Anytime Kendra’s cold case travels crossed the path of breaking news, she always clued Judith in. Kendra had been in the daily news grind; she knew what it took. She respected the heck out what Judith did on a shoestring budget with a loose collection of college kids. She’d called Judith from the High Timbers construction site, now a crime scene, and given her the report.

“You still working on that find?” Art asked.

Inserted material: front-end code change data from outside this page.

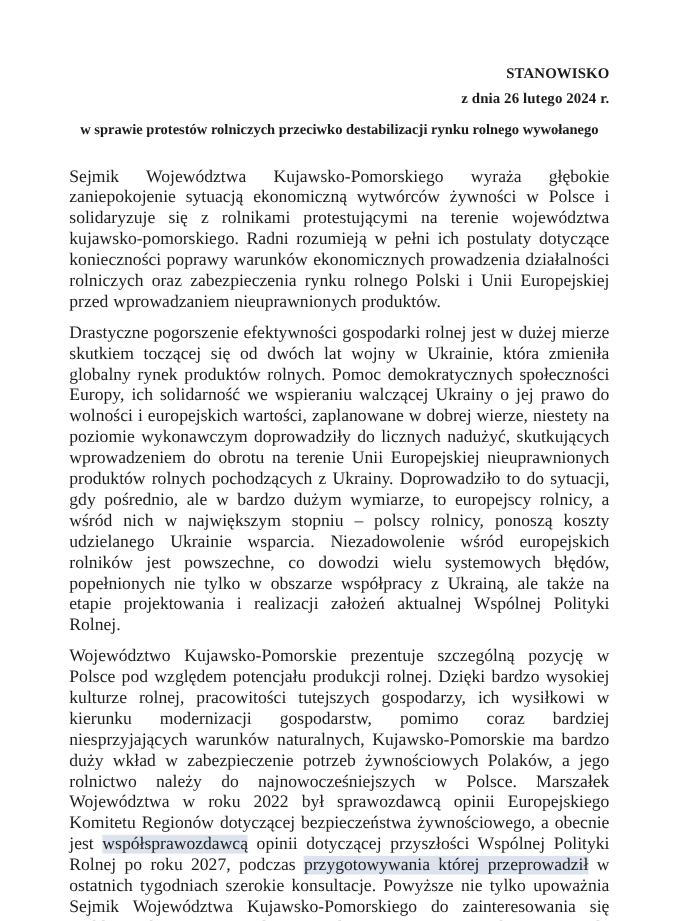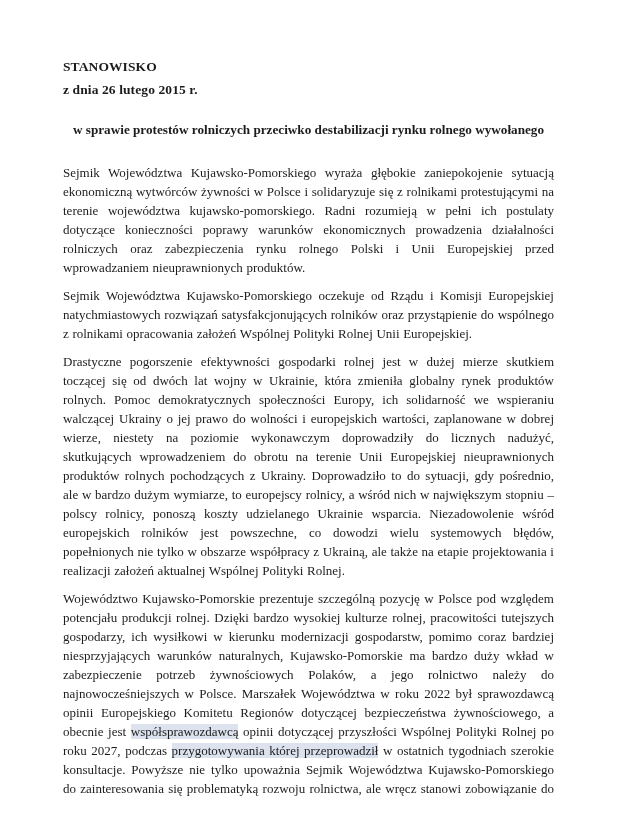"STANOWISKO" .title-block { text-align: left -> right }
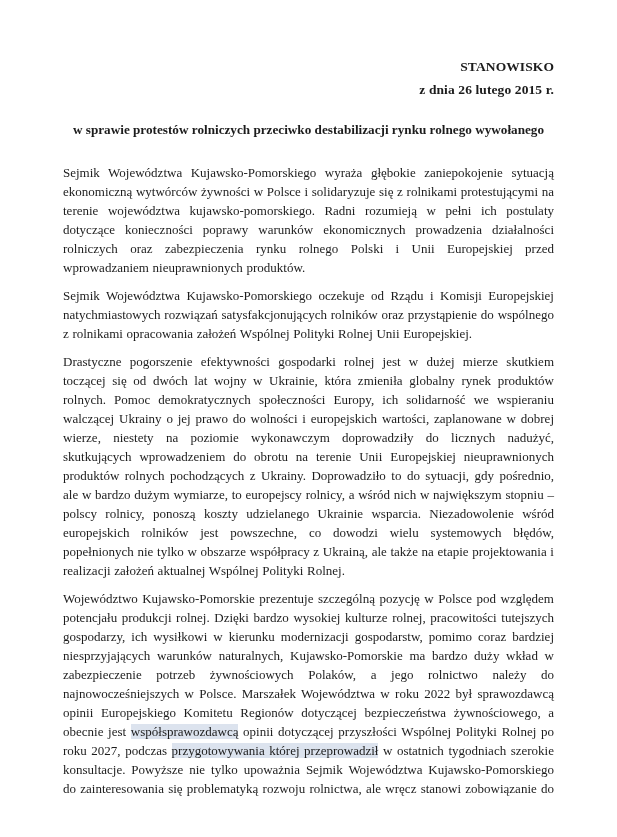"z dnia 26 lutego 2015" div.title-line { text: 2015 -> 2024 }
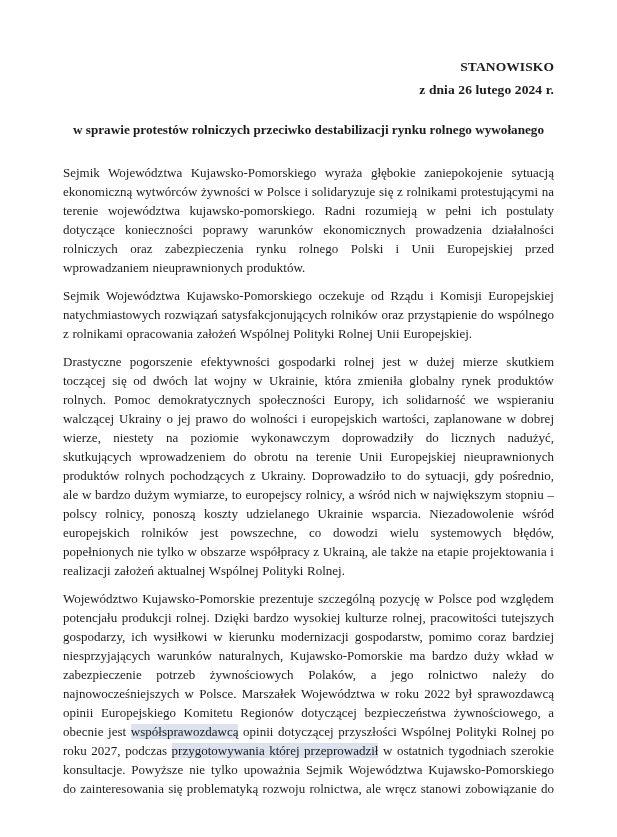"w sprawie protestów rolniczych przeciwko" .subject-block { margin-top: 20px -> 8px }
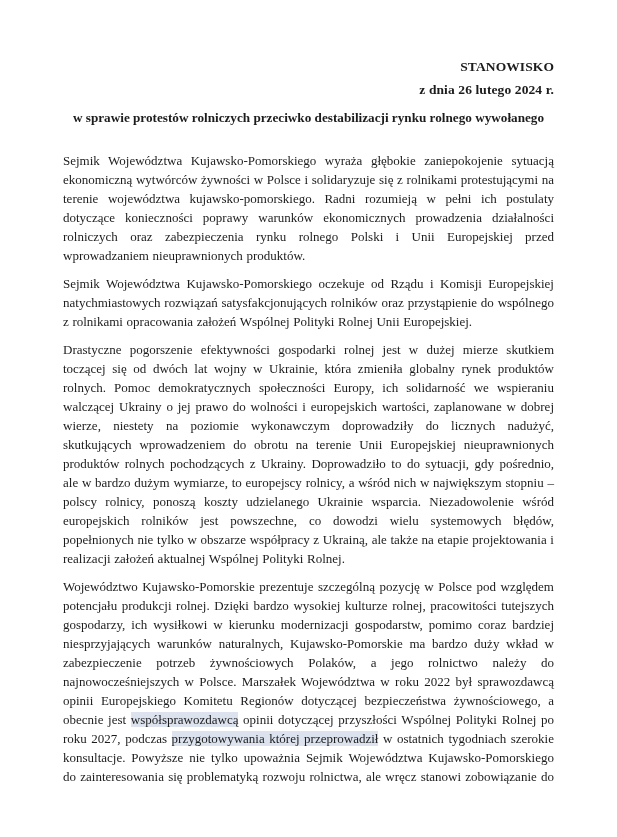"Sejmik Województwa Kujawsko-Pomorskiego" .para { font-size: 13px -> 16px }
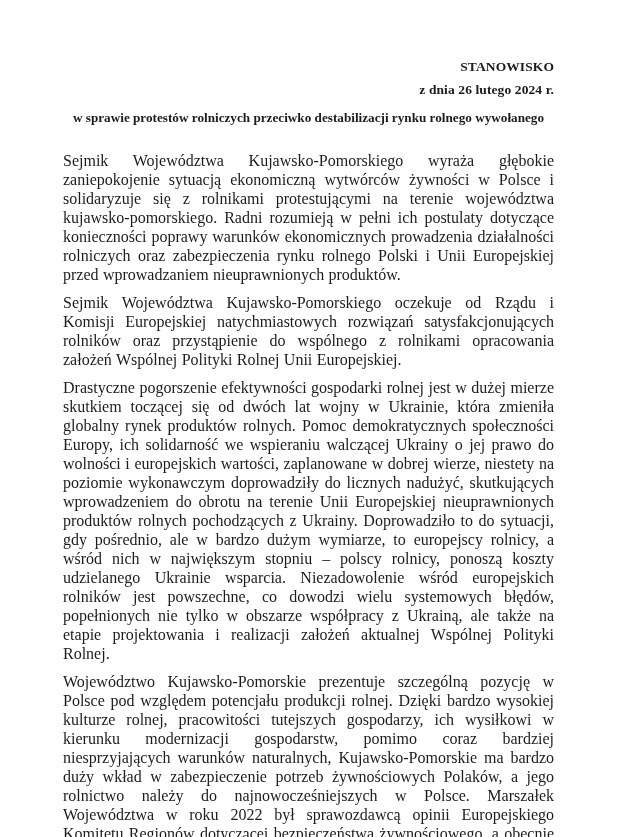"Sejmik Województwa Kujawsko-Pomorskiego oczekuje" p.para { html: <p>Sejmik Województwa Kujawsko-Pomorskiego oczekuje od Rządu i Komisji Europejskiej natychmiastowych rozwiązań satysfakcjonujących rolników oraz przystąpienie do wspólnego z rolnikami opracowania założeń Wspólnej Polityki Rolnej Unii Europejskiej.</p> -> none }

“Yeah, I guess. It is sticking with me.”

“Do we think it’s the next season?”

“We don’t know yet, too early to tell.”

“I have every confidence you’ll figure it out. But you’ll let me know ASAP, since—”

“I know, I know, underwriting, promotion, and all that.”

Art didn’t let up. It was his job to keep the lights on. Which was no small task in commercial broadcasting, much less in public broadcasting.

“You know, you’re looking tired. Why don’t you get out of here, take the day off? Shoop has the right idea,” Art said.

“You just said ASAP.”

“I’m going to tell you a little secret. Thanks to your blockbuster podcast, we’re doing just fine.